Work item: Could you copy, word for word, only the lines from the one containing "(814, 249) none" through the last line of the records below, both included?

[Records contained in a dataset]
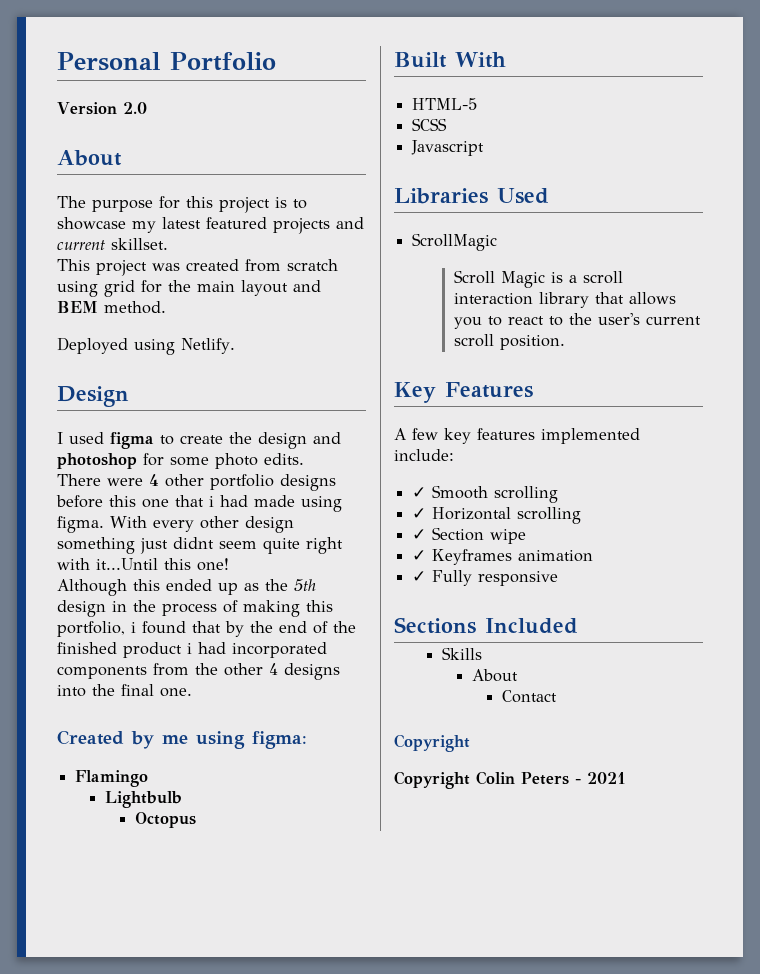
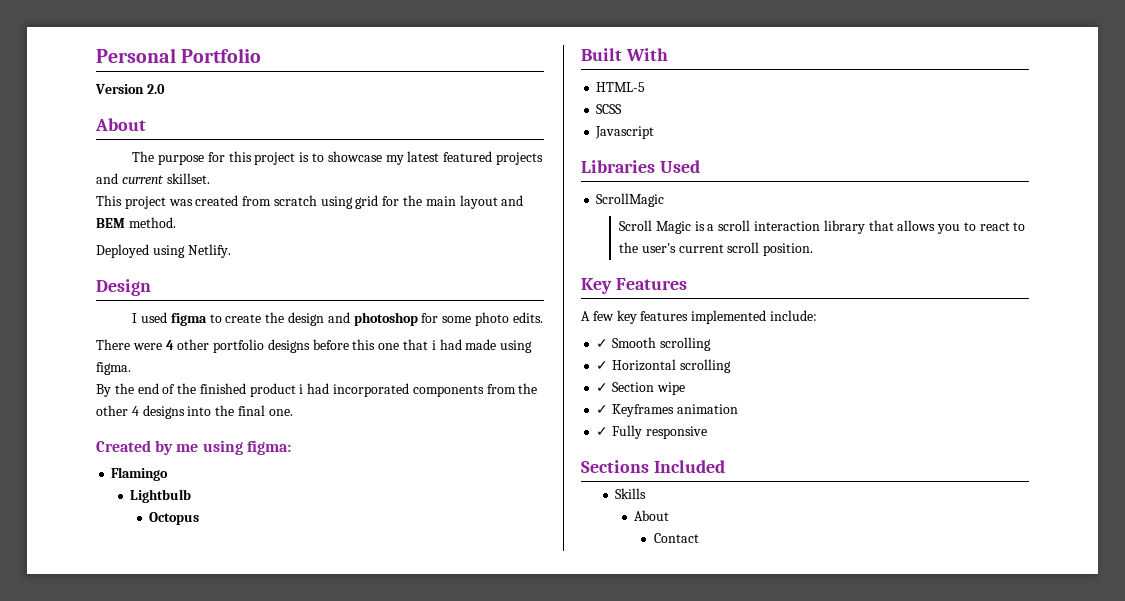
[110,516,294,533] [57,537,343,554] [57,558,229,571] [57,579,316,596] [57,600,333,617] [57,621,244,637] With every other design something just didnt seem quite right with it...Until this one! // Although this ended up as the 5th design in the process of making this portfolio, i found that by -> [96,384,111,397] // By
[394,734,470,752] [394,771,626,789] // Copyright // Copyright Colin Peters - 2021 -> (699, 538) none

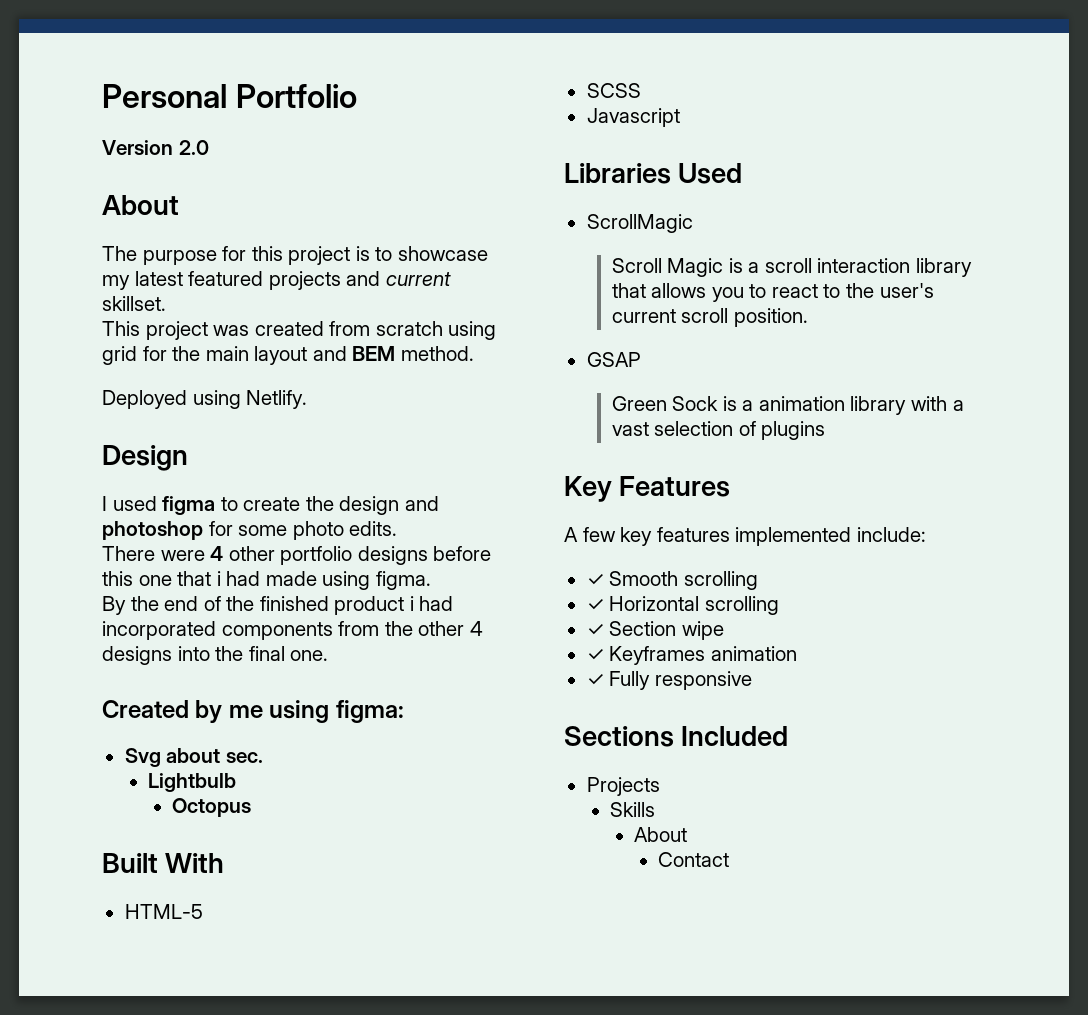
[111,467,169,481] Flamingo -> [124,748,263,767] Svg about sec.
(814, 249) none -> [586,352,641,367] [611,396,964,415] [611,421,826,440] // GSAP // Green Sock is a animation library with a vast selection of plugins
(725, 466) none -> [586,777,660,796] // Projects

Output of the task:
(814, 249) none -> [586,352,641,367] [611,396,964,415] [611,421,826,440] // GSAP // Green Sock is a animation library with a vast selection of plugins
(725, 466) none -> [586,777,660,796] // Projects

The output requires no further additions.